01/07/2015 17:49 BST | Updated 01/07/2015 17:59 BST

Temperatures have risen to 36C during a sizzling heatwave that has mercilessly swept through Britain. [That's a heatwave so severe trains are being cancelled amid fears tracks will buckle.]

In this scorching heat it's obviously sensible to protect your eyes - however it's worth noting some sunglasses could cause eye damage.

Sunglasses without 100% UV protection are particularly harmful, allowing ultraviolet light rays to enter the back of your eye.

sunglasses

Your sunglasses could be causing eye damage (file picture)

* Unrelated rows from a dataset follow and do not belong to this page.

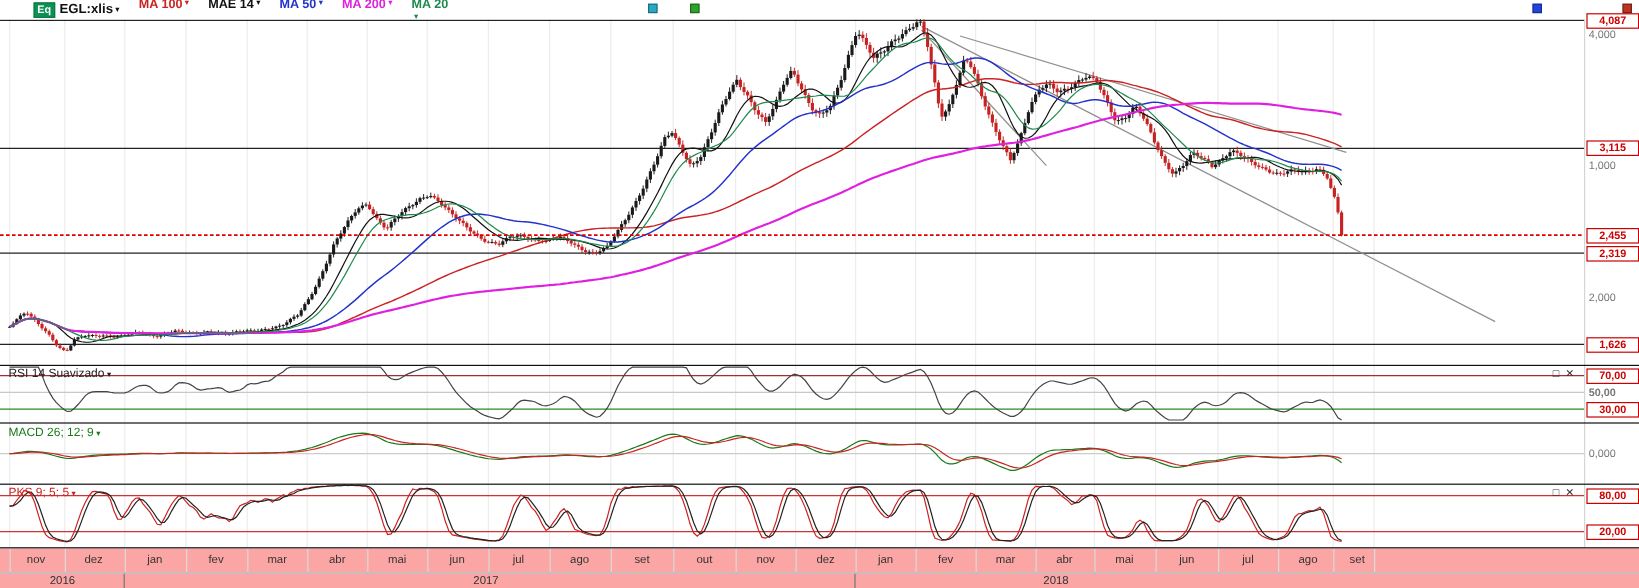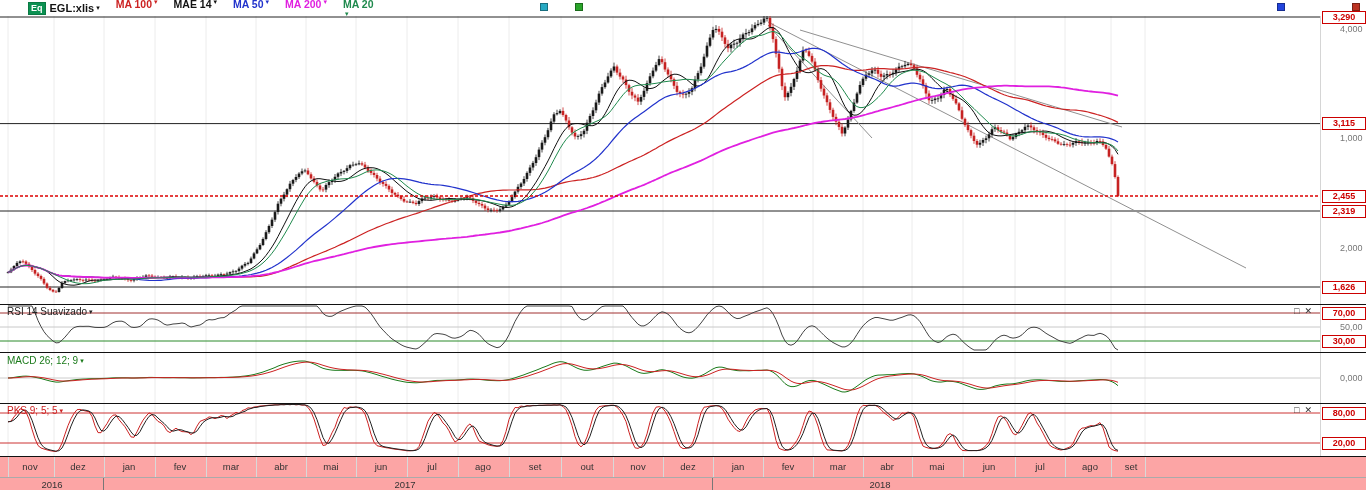"3,290" div.axis-label { text: 3,290 -> 4,087 }
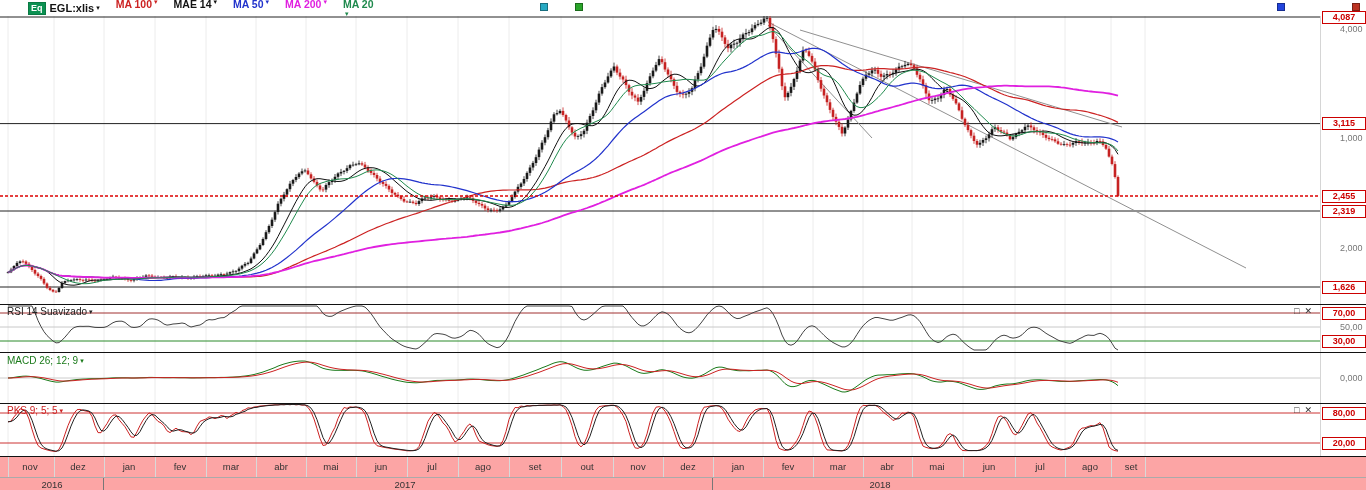"4,000" .axis-label.plain { padding-left: 18px -> 2px }
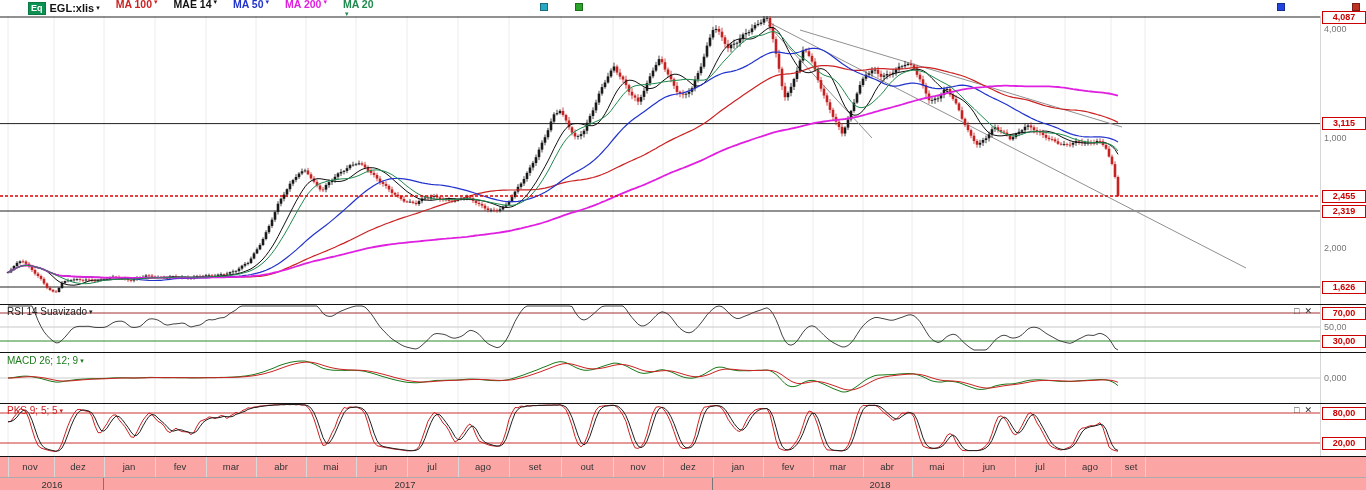"50,00" div.axis-label { font-weight: none -> bold }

Your sunglasses need to be dark enough for comfortable viewing, which will obstruct the sunlight from entering your eye.

It's also worth noting that when wearing tinted glasses, using an amber or a brown lense can block out blue light and can distort colour.

sunglasses

Some sunglasses have a tint factor of over 95%

Our bodies have some built-in mechanisms to restrict the amount of light that gets into our eyes, science charity The Royal Institution, explains.

These natural light-restricting features include the placement of our eyes deep inside our skull and our brows and eyelashes which act as protective shields and shades. But one cannot rely on nature alone.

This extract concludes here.